Leaving out only the pictures, write out all the entries exactly.

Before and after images
++++++++++++++++++++
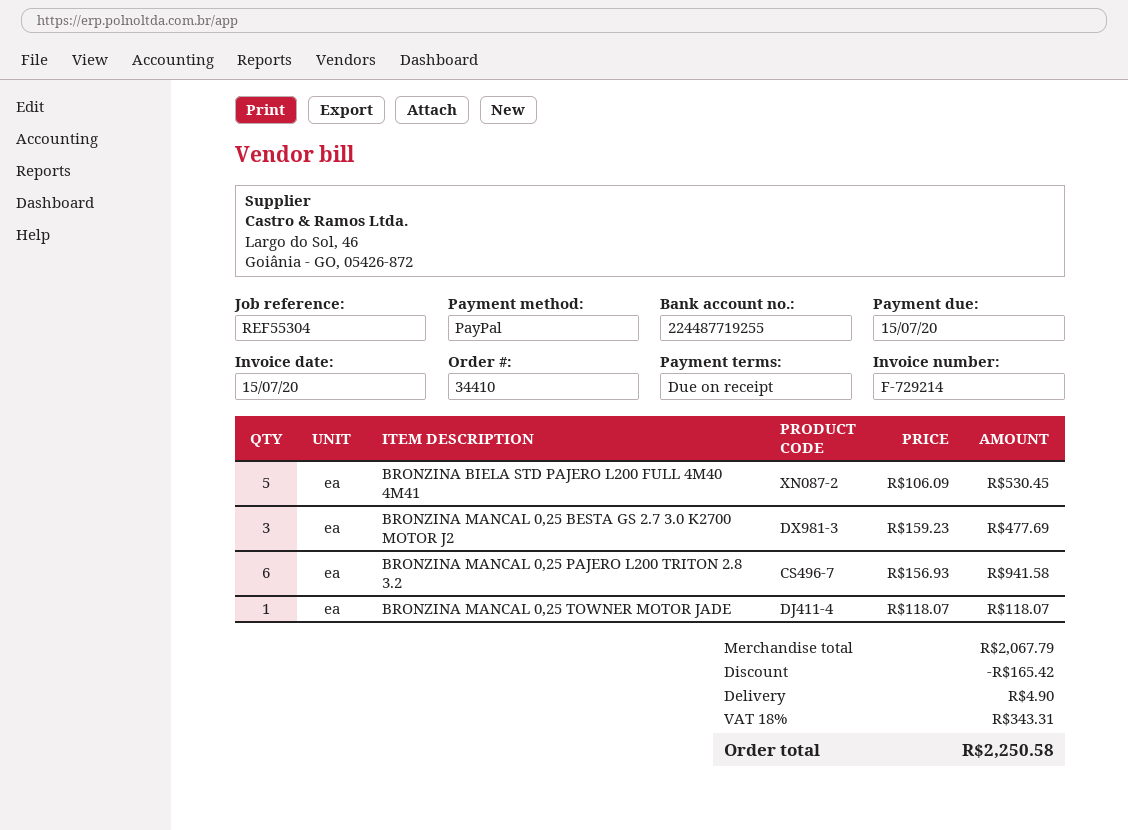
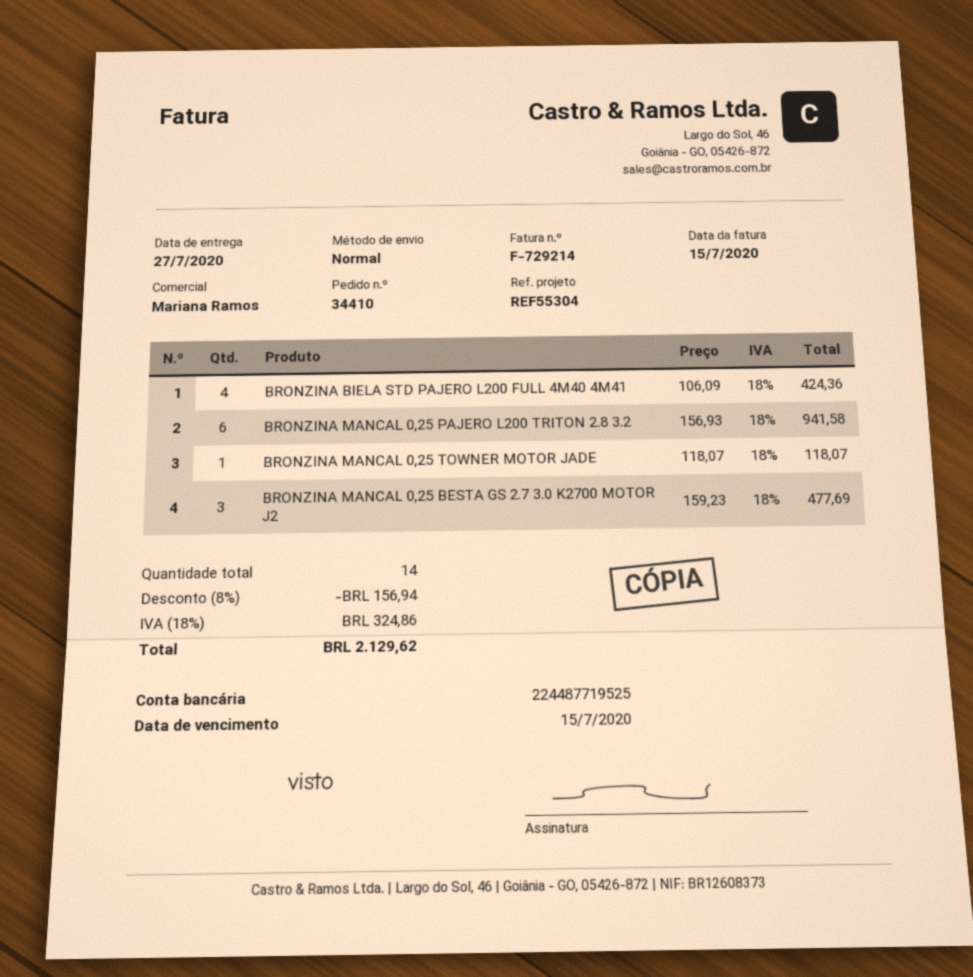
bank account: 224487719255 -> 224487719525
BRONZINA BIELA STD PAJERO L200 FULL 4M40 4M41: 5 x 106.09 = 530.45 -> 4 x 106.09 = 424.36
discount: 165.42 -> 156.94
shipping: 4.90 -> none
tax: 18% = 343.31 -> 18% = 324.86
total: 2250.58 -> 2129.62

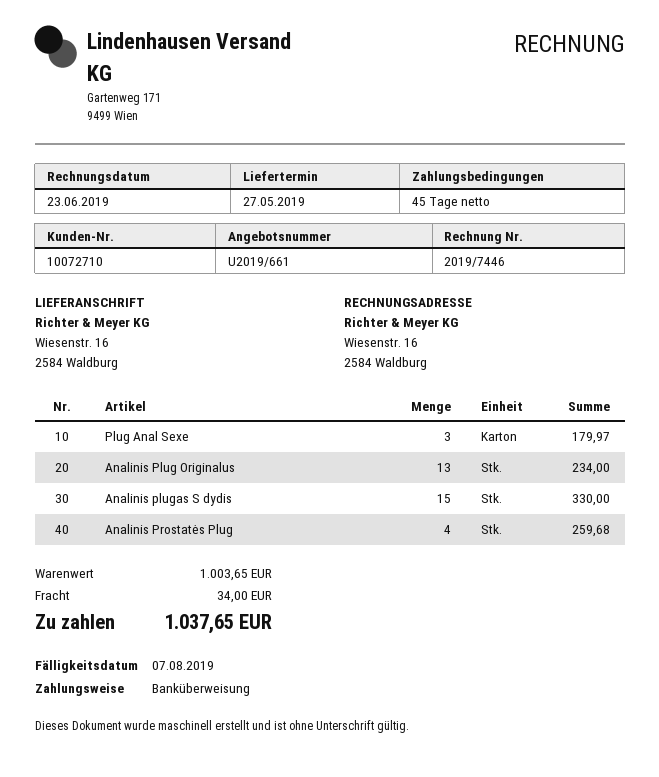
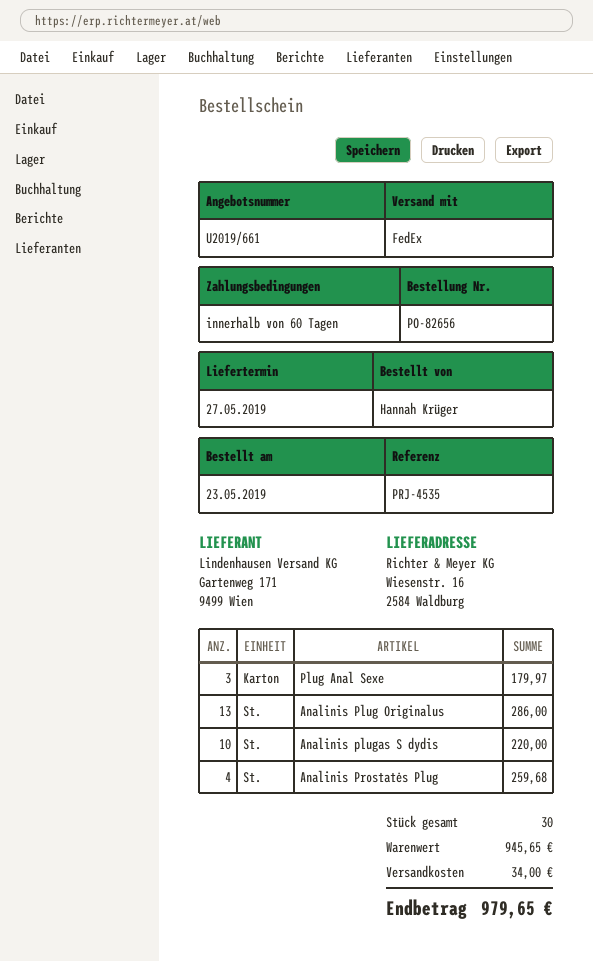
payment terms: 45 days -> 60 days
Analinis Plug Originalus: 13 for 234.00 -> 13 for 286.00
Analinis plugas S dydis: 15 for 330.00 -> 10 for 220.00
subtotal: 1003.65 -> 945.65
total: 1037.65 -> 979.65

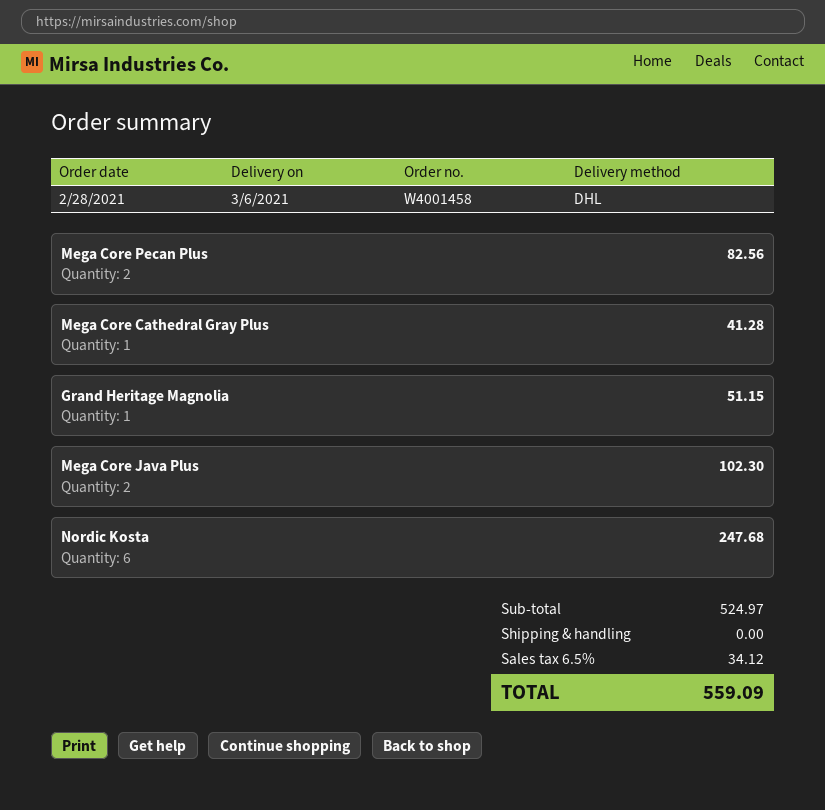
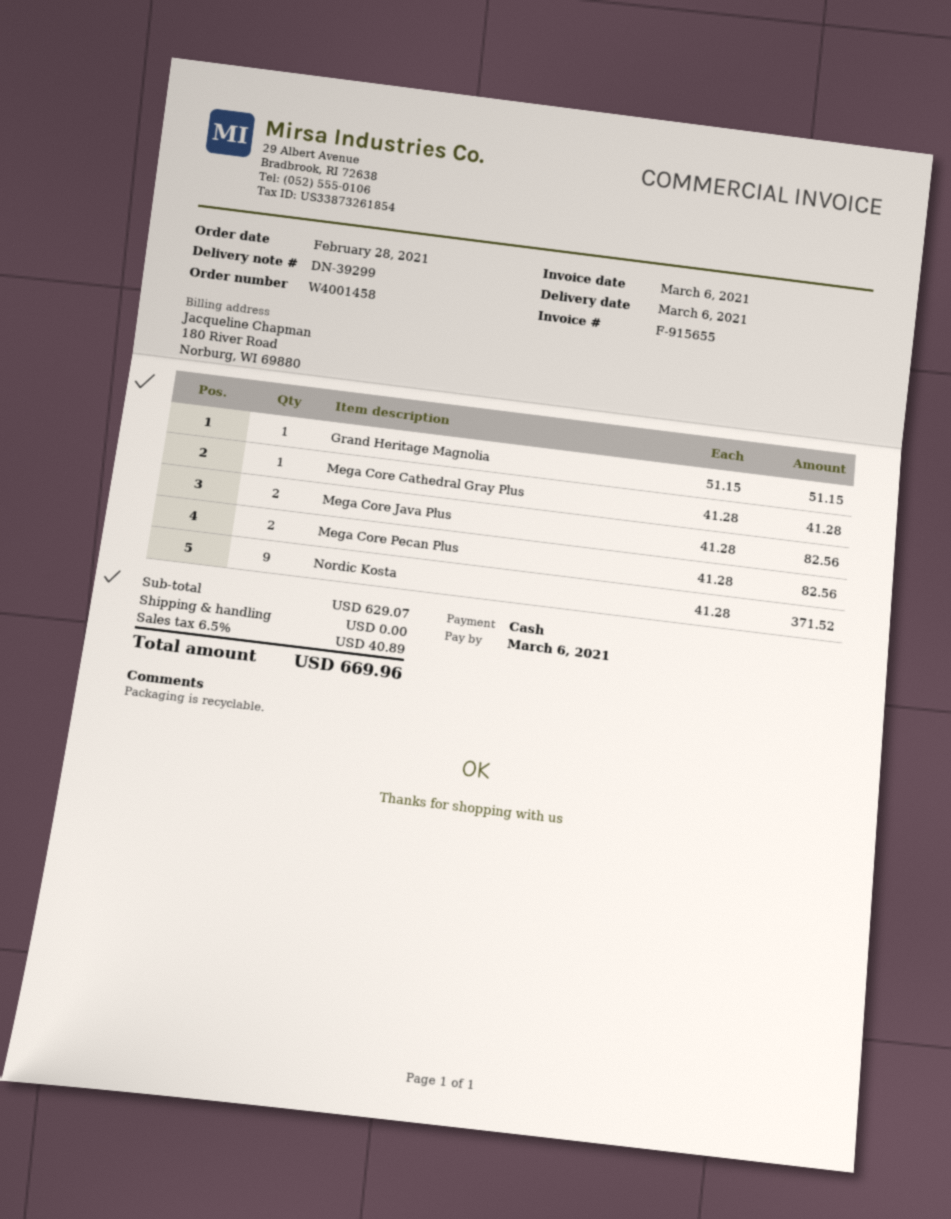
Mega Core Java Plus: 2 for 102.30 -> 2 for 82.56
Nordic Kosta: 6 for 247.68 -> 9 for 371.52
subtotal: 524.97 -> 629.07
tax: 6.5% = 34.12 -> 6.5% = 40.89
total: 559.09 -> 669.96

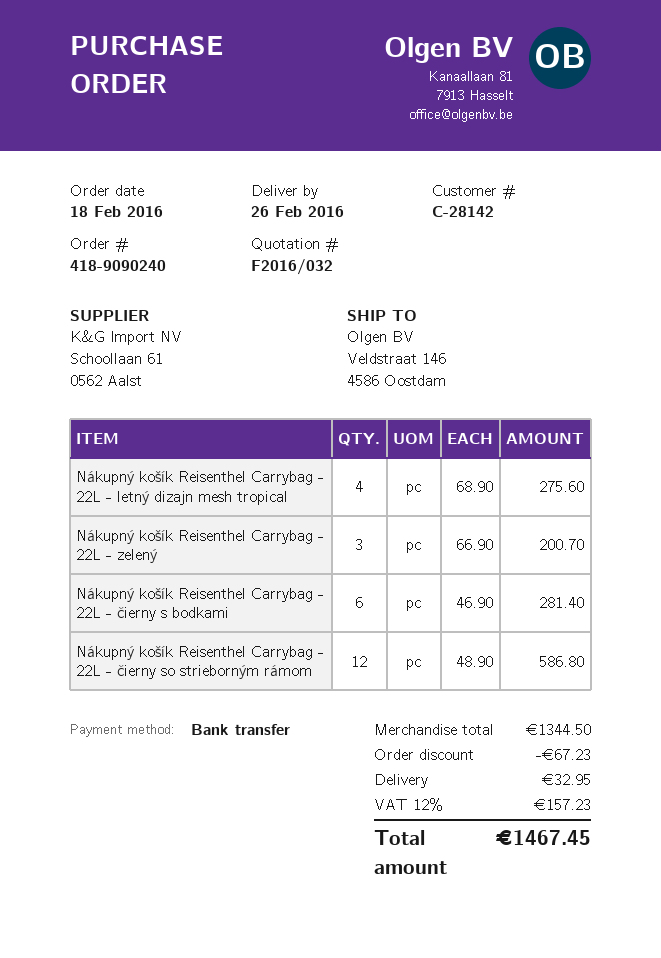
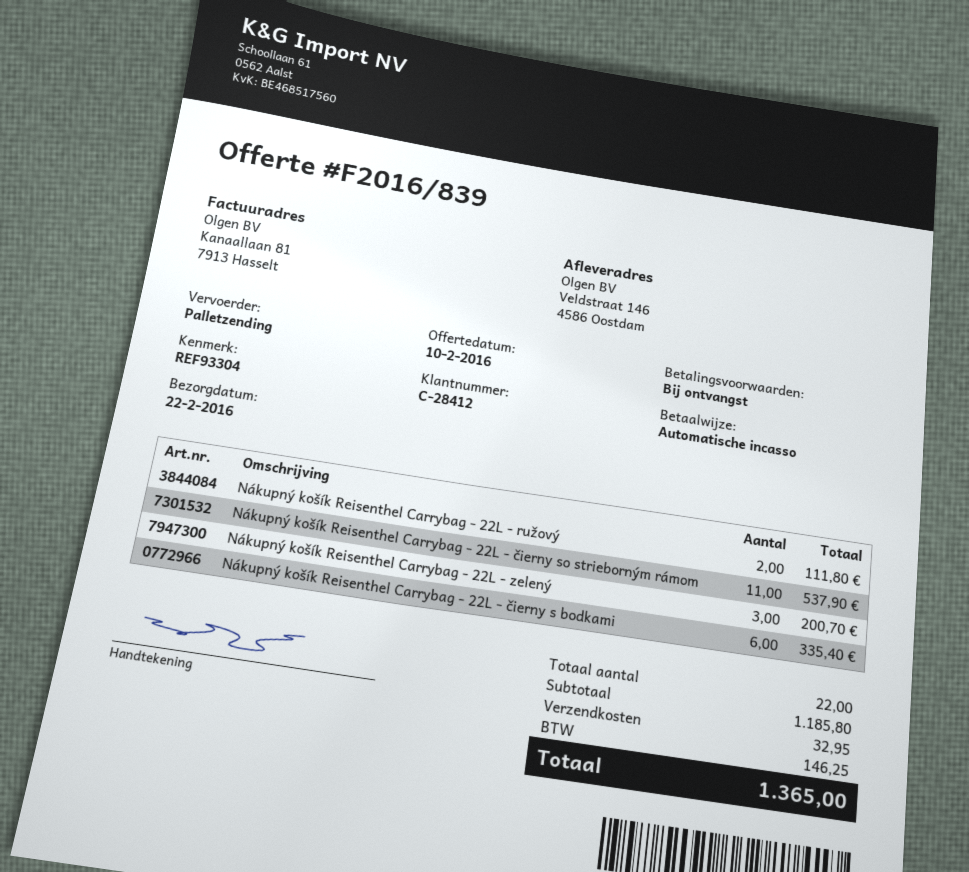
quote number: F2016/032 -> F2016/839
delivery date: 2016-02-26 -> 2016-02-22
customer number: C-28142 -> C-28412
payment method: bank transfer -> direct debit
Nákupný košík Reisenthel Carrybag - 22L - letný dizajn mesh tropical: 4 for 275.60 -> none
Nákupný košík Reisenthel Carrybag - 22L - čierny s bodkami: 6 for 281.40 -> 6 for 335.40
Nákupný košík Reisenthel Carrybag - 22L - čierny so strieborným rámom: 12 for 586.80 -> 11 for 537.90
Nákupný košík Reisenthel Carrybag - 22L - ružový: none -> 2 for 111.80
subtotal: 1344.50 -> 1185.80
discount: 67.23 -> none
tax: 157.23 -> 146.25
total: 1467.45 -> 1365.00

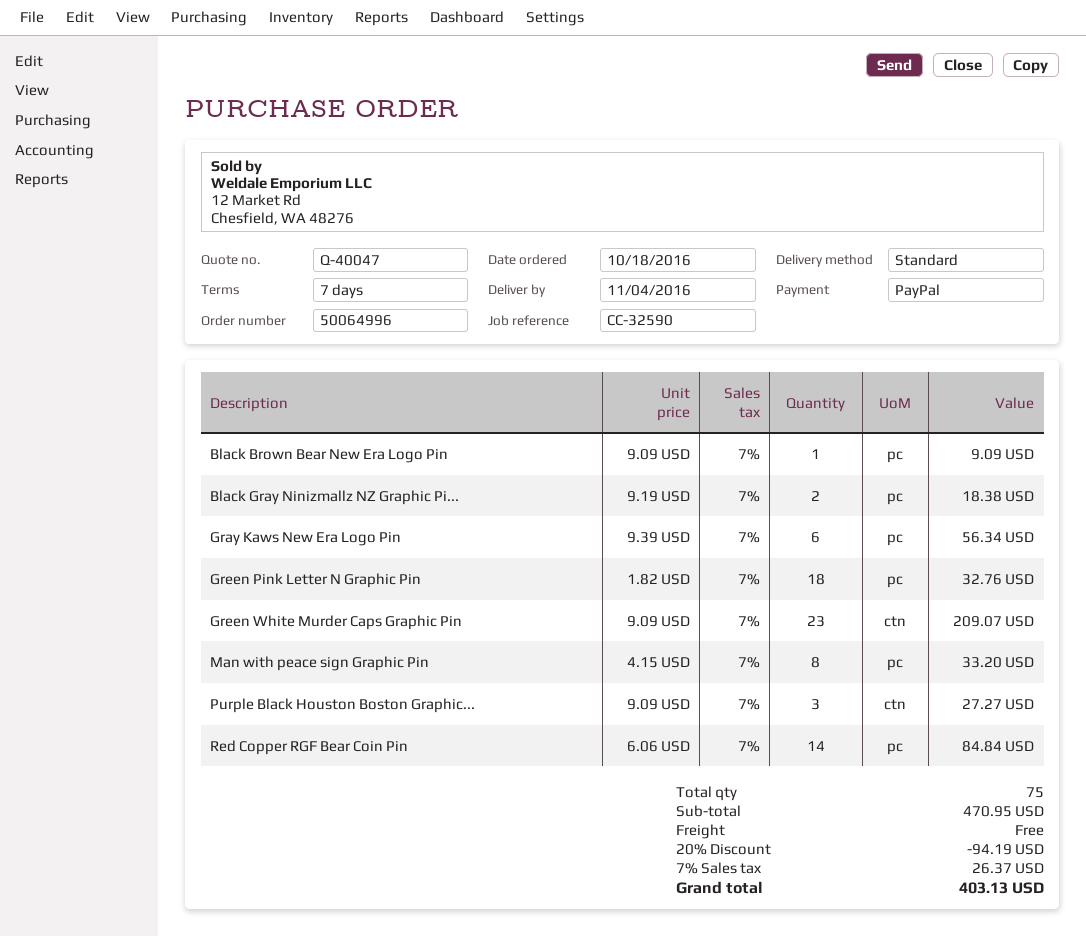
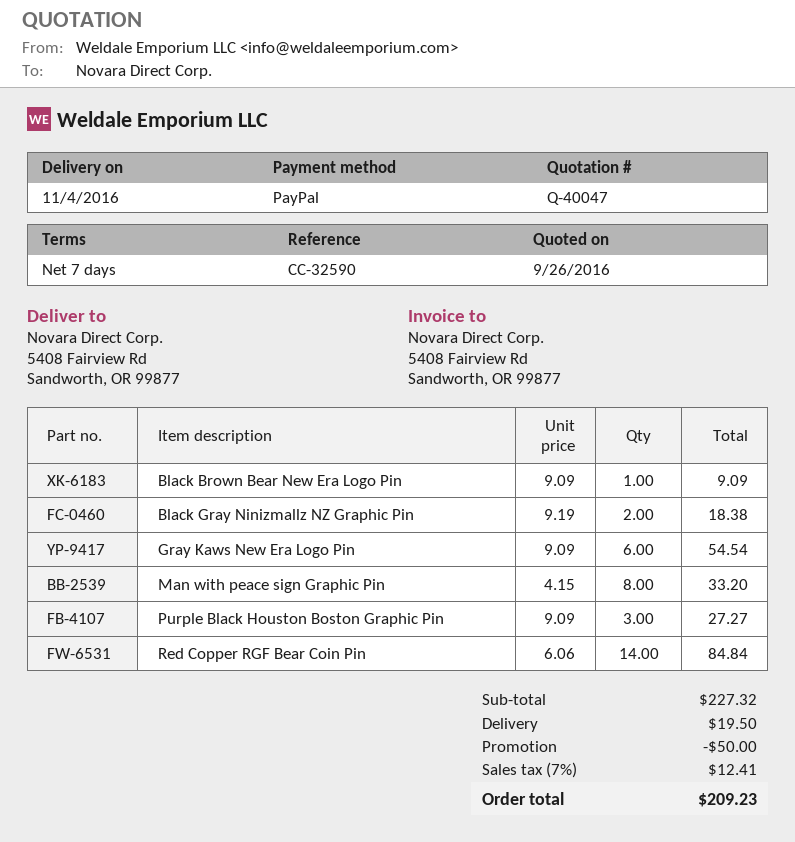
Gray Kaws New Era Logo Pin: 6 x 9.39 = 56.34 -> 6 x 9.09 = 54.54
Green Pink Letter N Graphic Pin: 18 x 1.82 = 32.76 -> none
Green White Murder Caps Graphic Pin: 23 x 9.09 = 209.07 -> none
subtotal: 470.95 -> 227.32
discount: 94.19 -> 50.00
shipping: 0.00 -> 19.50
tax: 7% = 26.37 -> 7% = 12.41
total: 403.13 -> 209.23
++++++++++++++++++++
YOUR SOLUTION:
bank account: 224487719255 -> 224487719525
BRONZINA BIELA STD PAJERO L200 FULL 4M40 4M41: 5 x 106.09 = 530.45 -> 4 x 106.09 = 424.36
discount: 165.42 -> 156.94
shipping: 4.90 -> none
tax: 18% = 343.31 -> 18% = 324.86
total: 2250.58 -> 2129.62

payment terms: 45 days -> 60 days
Analinis Plug Originalus: 13 for 234.00 -> 13 for 286.00
Analinis plugas S dydis: 15 for 330.00 -> 10 for 220.00
subtotal: 1003.65 -> 945.65
total: 1037.65 -> 979.65

Mega Core Java Plus: 2 for 102.30 -> 2 for 82.56
Nordic Kosta: 6 for 247.68 -> 9 for 371.52
subtotal: 524.97 -> 629.07
tax: 6.5% = 34.12 -> 6.5% = 40.89
total: 559.09 -> 669.96

quote number: F2016/032 -> F2016/839
delivery date: 2016-02-26 -> 2016-02-22
customer number: C-28142 -> C-28412
payment method: bank transfer -> direct debit
Nákupný košík Reisenthel Carrybag - 22L - letný dizajn mesh tropical: 4 for 275.60 -> none
Nákupný košík Reisenthel Carrybag - 22L - čierny s bodkami: 6 for 281.40 -> 6 for 335.40
Nákupný košík Reisenthel Carrybag - 22L - čierny so strieborným rámom: 12 for 586.80 -> 11 for 537.90
Nákupný košík Reisenthel Carrybag - 22L - ružový: none -> 2 for 111.80
subtotal: 1344.50 -> 1185.80
discount: 67.23 -> none
tax: 157.23 -> 146.25
total: 1467.45 -> 1365.00

Gray Kaws New Era Logo Pin: 6 x 9.39 = 56.34 -> 6 x 9.09 = 54.54
Green Pink Letter N Graphic Pin: 18 x 1.82 = 32.76 -> none
Green White Murder Caps Graphic Pin: 23 x 9.09 = 209.07 -> none
subtotal: 470.95 -> 227.32
discount: 94.19 -> 50.00
shipping: 0.00 -> 19.50
tax: 7% = 26.37 -> 7% = 12.41
total: 403.13 -> 209.23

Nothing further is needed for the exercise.